WHAT THE EXERCISE ASKS
Output range, inclusive: from the line containing "customer number: C-39548 -> C-34548" to the line containing "total: 232.36 -> 460.08". Restate those lines from the data below word for word and only those.

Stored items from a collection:

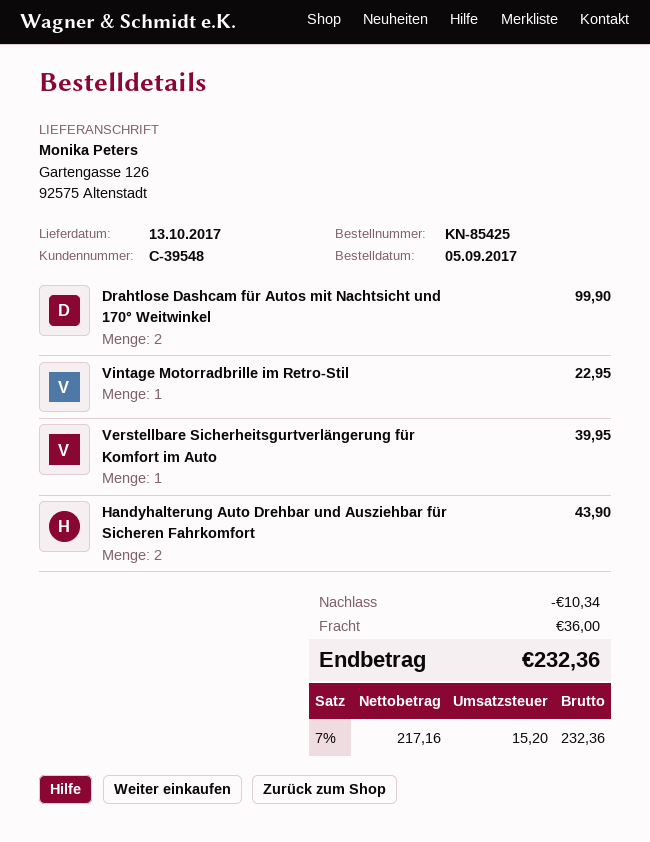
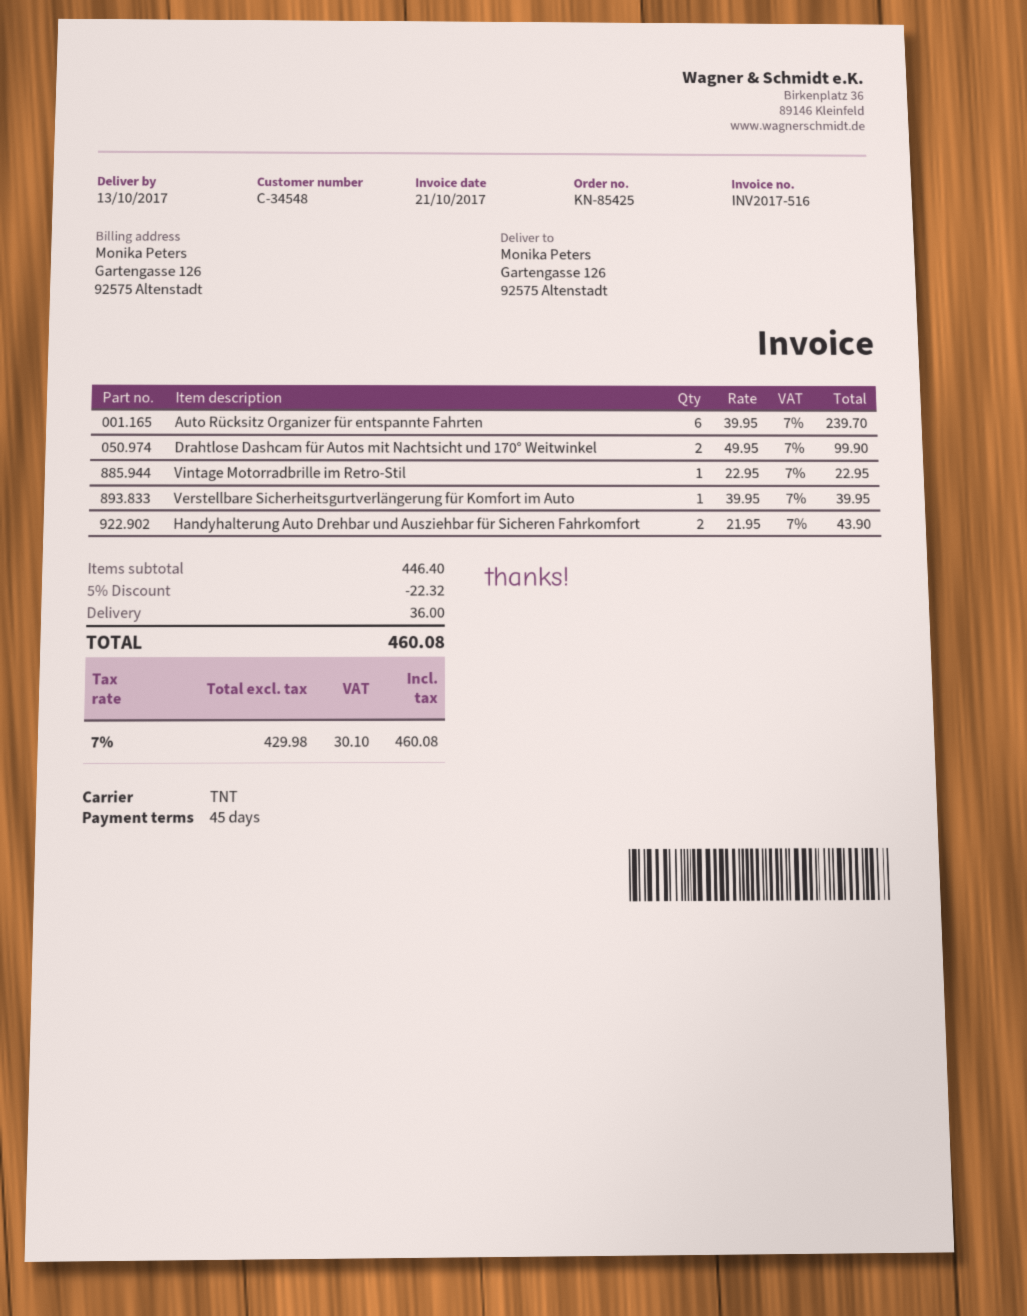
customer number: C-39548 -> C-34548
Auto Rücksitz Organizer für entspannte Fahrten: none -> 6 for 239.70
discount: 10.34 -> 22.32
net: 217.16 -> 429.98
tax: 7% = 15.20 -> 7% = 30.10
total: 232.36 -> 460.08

==

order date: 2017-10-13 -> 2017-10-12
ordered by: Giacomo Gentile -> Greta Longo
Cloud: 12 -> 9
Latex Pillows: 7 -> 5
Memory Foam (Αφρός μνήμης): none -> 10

SOLUTION TO THIS PROBLEM
customer number: C-39548 -> C-34548
Auto Rücksitz Organizer für entspannte Fahrten: none -> 6 for 239.70
discount: 10.34 -> 22.32
net: 217.16 -> 429.98
tax: 7% = 15.20 -> 7% = 30.10
total: 232.36 -> 460.08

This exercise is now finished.